*** Begin section ***
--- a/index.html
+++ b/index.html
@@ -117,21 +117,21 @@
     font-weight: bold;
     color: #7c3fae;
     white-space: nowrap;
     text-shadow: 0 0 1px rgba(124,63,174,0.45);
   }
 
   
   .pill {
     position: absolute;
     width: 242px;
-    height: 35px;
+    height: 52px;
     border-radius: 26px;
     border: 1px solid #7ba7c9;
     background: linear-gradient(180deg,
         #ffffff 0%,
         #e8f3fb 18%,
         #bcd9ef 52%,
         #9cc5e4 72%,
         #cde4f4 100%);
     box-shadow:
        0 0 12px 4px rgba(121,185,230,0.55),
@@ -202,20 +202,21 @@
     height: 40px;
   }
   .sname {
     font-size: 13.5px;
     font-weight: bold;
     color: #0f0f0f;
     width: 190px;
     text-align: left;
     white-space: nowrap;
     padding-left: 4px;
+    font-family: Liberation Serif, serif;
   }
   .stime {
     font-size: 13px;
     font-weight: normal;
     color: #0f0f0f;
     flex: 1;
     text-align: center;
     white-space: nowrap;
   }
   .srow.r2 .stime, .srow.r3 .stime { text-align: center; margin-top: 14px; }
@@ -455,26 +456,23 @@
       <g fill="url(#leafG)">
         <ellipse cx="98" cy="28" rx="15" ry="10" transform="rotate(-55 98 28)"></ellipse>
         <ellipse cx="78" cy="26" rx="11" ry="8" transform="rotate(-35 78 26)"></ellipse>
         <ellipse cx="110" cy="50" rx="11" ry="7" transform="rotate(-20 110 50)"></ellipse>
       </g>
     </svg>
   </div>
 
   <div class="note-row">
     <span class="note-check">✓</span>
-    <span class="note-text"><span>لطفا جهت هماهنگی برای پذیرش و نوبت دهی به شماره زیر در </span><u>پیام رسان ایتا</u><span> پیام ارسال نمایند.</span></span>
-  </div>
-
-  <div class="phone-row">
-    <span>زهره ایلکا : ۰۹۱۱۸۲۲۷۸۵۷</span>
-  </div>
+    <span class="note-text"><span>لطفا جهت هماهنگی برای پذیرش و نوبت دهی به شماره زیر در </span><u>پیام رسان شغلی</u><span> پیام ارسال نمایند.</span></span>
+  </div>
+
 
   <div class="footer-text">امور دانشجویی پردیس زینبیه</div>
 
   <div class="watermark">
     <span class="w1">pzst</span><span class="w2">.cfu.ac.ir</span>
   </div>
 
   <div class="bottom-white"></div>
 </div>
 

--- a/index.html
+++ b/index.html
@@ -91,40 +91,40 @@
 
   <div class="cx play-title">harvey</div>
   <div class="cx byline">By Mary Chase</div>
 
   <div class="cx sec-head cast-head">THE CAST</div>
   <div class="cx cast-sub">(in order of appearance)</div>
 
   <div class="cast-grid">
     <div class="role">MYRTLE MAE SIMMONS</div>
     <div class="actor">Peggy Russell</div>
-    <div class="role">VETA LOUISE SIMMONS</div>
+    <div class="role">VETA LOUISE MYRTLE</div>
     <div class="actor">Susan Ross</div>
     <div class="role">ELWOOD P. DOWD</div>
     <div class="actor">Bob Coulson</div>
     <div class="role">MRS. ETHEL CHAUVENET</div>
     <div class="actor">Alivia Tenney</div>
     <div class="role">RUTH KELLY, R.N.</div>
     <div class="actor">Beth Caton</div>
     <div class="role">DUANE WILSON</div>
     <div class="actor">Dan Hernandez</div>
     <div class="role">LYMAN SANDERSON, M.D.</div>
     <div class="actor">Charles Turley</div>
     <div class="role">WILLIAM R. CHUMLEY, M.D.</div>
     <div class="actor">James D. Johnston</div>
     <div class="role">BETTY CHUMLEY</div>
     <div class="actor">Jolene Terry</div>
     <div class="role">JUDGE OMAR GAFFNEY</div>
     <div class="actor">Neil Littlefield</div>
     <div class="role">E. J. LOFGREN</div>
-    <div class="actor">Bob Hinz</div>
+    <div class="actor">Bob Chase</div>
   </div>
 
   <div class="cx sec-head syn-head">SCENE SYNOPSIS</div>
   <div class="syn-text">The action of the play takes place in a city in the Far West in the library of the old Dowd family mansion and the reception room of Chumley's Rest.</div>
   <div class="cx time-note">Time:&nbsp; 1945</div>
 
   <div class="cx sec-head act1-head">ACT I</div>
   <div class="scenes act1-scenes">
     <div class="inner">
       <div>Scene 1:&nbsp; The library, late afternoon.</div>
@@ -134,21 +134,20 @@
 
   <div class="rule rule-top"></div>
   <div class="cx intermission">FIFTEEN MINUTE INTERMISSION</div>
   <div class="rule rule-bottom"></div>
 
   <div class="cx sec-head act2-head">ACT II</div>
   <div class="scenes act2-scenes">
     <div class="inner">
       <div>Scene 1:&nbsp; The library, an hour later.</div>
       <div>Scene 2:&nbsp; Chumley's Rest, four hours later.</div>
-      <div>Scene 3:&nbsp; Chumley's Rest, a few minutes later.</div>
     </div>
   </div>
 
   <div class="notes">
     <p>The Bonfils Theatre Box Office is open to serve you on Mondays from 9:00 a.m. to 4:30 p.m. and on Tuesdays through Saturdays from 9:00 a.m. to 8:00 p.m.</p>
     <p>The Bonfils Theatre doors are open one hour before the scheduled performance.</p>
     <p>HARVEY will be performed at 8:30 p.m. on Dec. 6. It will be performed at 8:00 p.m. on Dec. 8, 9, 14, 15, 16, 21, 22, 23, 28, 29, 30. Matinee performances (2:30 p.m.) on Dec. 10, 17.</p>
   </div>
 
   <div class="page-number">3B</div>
*** End section ***
**Goal of the exercise:** All lines from the first line of the listing above through the line containing "0 0 12px 4px" are to be retyped exactly. Leave out any other line.

**Solution to this task:**
--- a/index.html
+++ b/index.html
@@ -117,21 +117,21 @@
     font-weight: bold;
     color: #7c3fae;
     white-space: nowrap;
     text-shadow: 0 0 1px rgba(124,63,174,0.45);
   }
 
   
   .pill {
     position: absolute;
     width: 242px;
-    height: 35px;
+    height: 52px;
     border-radius: 26px;
     border: 1px solid #7ba7c9;
     background: linear-gradient(180deg,
         #ffffff 0%,
         #e8f3fb 18%,
         #bcd9ef 52%,
         #9cc5e4 72%,
         #cde4f4 100%);
     box-shadow:
        0 0 12px 4px rgba(121,185,230,0.55),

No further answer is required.